Hamming conecta esto a los sistemas expertos: el problema más profundo no es que aún no hayamos escrito las reglas; es que para algunos dominios, no existe un conjunto de reglas completo.
Tic-Tac-Toe 4×4×4
Hamming usa el tic-tac-toe tridimensional 4×4×4 como su ejemplo trabajado. El tablero tiene 64 cuadrados & 76 líneas ganadoras. El tic-tac-toe bidimensional tiene una estrategia de empate conocida; demuestra ninguna inteligencia interesante. La versión 4×4×4 es lo suficientemente difícil como para requerir heurísticas genuinas.
La Estructura del Programa
Paso 1: enumerar movimientos legales.
Paso 2: favorecer 'puntos calientes' — esquinas & centros tienen más líneas ganadoras a través de ellas que cuadrados de borde o centro de cara. Usa la dualidad esquina-centro del cubo: existe una inversión del cubo que envía esquinas a centros & centros a esquinas mientras preserva todas las 76 líneas.
Paso 3: jugar aleatoriamente entre movimientos aproximadamente equivalentes. El juego determinista permite a un oponente paciente mapear tu estrategia & encontrar exploits. La aleatoriedad previene la explotación sistemática.
Paso 4: aplicar reglas secuenciales en orden de prioridad.

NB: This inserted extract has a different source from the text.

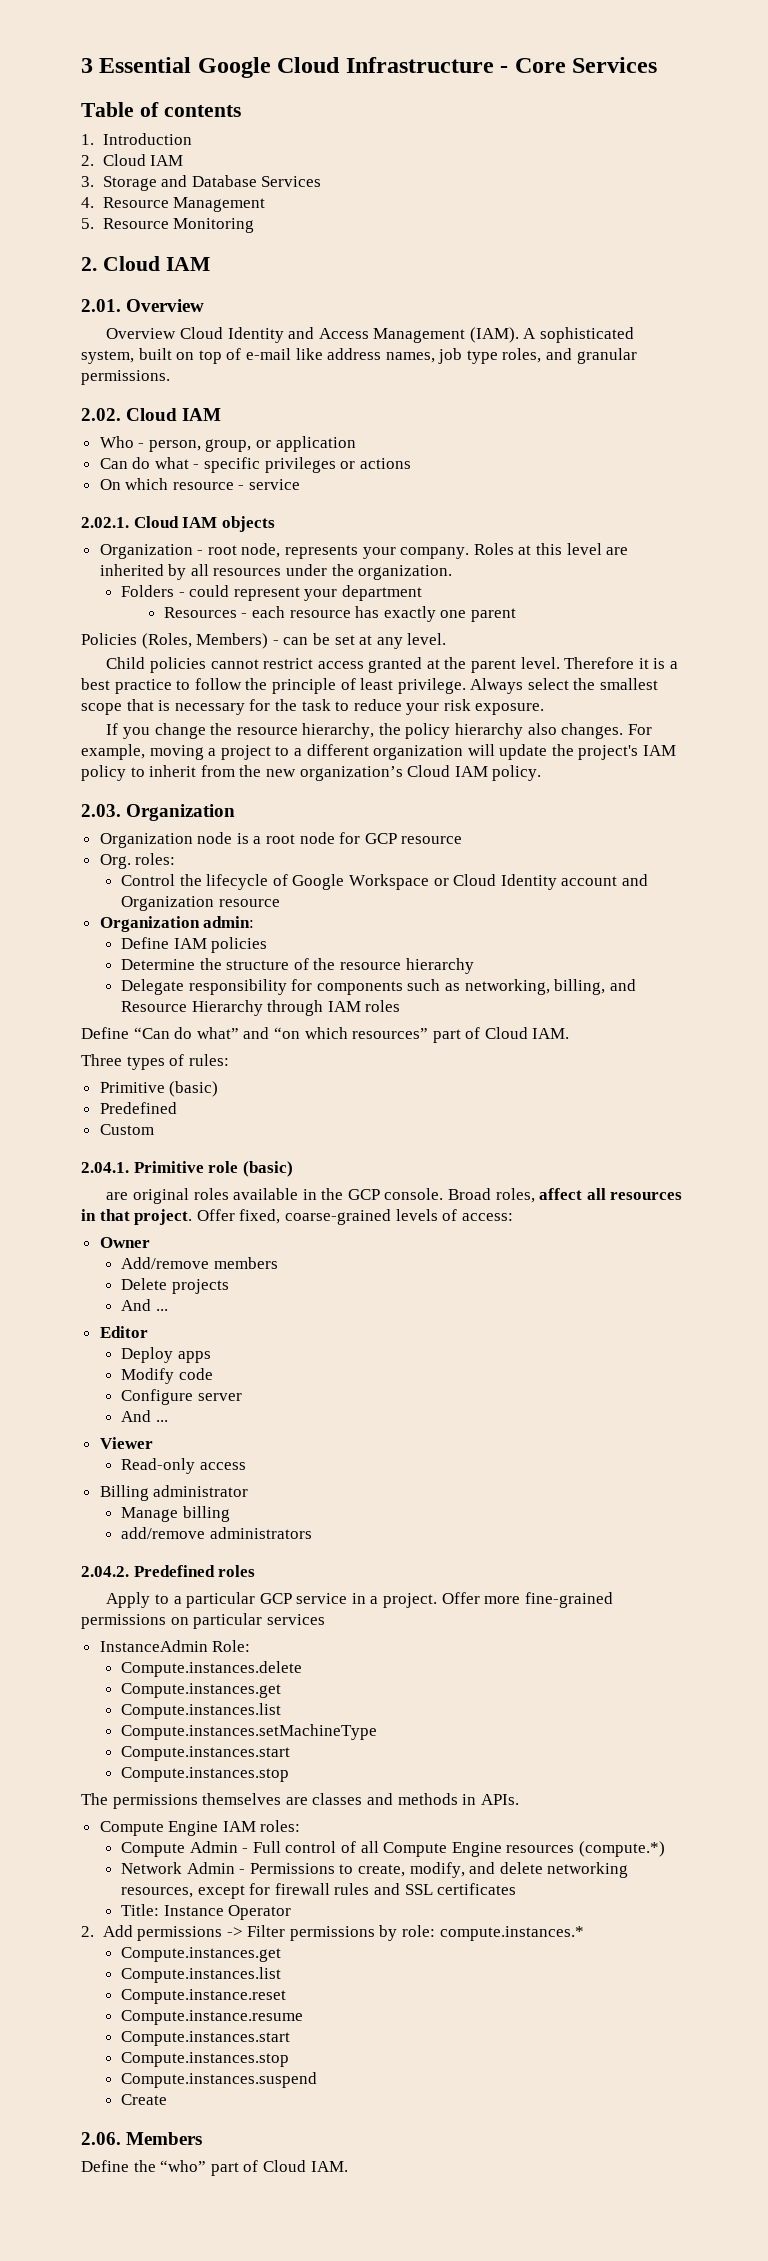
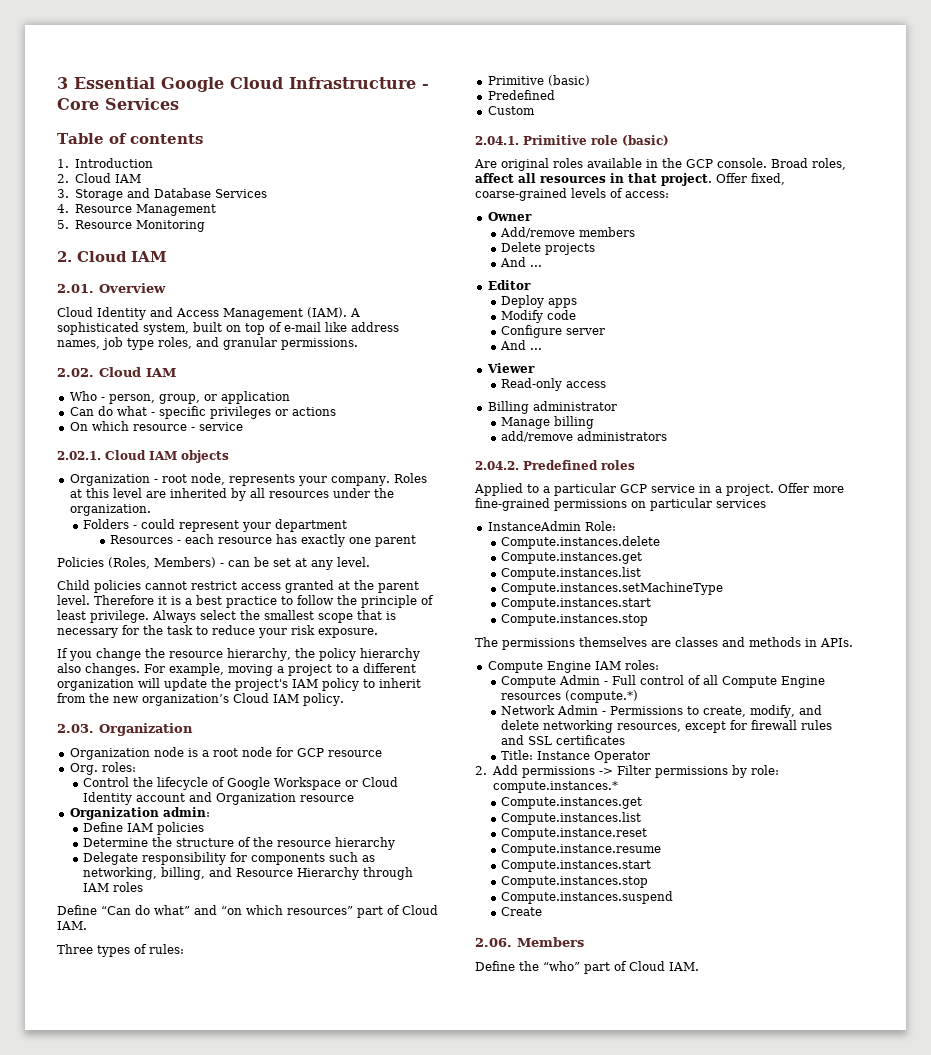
[106,328,177,339] Overview -> (166, 288) none
[106,1192,129,1200] are -> [474,159,497,168] Are
[106,1592,151,1608] Apply -> [474,483,523,496] Applied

Las reglas secuenciales, en orden de prioridad: (1) ganar si existe un movimiento ganador; (2) bloquear el movimiento ganador del oponente; (3) tomar una bifurcación si está disponible; (4) bloquear la bifurcación del oponente; (5) hacer movimientos forzados; (6) recurrir a heurísticas.
Observa la estructura: las reglas deterministas cubren las situaciones claramente definidas. Las heurísticas manejan todo lo demás. La línea entre ellas es exactamente donde comienza el conocimiento tácito.
Programa de Juego de Damas de Samuel
Arthur Samuel en IBM escribió un programa que jugaba damas que se volvió famoso por vencer a un campeón estatal. Lo que lo hizo notable: usaba un mecanismo de aprendizaje. Samuel parametrizó la función de evaluación (ponderando control de tablero, ventaja de rey, movilidad, pieza fija, etc.), luego permitió que dos copias del programa jugaran una contra la otra con configuraciones de parámetros ligeramente diferentes. La versión con mejor desempeño sobrevivió.
Esto es búsqueda de parámetros, no descubrimiento de reglas — pero constituye aprendizaje en un sentido significativo. El programa mejoró sin que el programador explícitamente escribiera reglas mejores.
Hamming pregunta: ¿mostró originalidad el programa de Samuel cuando hizo movimientos sorprendentes? No puedes probar que lo hizo, pero igualmente no puedes probar que tú tienes originalidad en ningún sentido que excluya el programa de Samuel.
Sistemas Expertos & Sus Límites
Los sistemas expertos de los años 70-80 representaron el intento más sistemático de formalizar el conocimiento profesional como reglas ejecutables por máquina. Diagnóstico médico, levantamiento geológico, análisis financiero, diseño de circuitos — cada dominio atrajo su propio sistema basado en reglas.
El desempeño en sub-problemas bien definidos fue frecuentemente impresionante. Pero los sistemas compartieron un modo de fallo: funcionaban hasta que el problema salía de la cobertura de reglas, luego fallaban completamente. Los expertos humanos se degradan gradualmente; los sistemas de reglas se caen un acantilado.
La causa raíz que Hamming identifica: las personas que construyen sistemas expertos no tenían manera sistemática de saber qué faltaba. Los expertos podían articular sus reglas — pero los expertos usan su juicio incodificable para decidir qué reglas se aplican en una situación dada. Ese juicio a nivel meta nunca entró en el sistema.
La Pregunta Correcta para Tu Carrera
La pregunta prácticamente útil no es '¿pueden pensar las máquinas?' Es: para cualquier tarea en tu campo, ¿vive la dificultad crítica en el centro cubierto por reglas, o en la frontera donde el juicio & el conocimiento tácito operan? La automatización maneja confiablemente lo primero. Lucha con lo segundo. Tu estrategia de carrera se deduce de conocer la diferencia.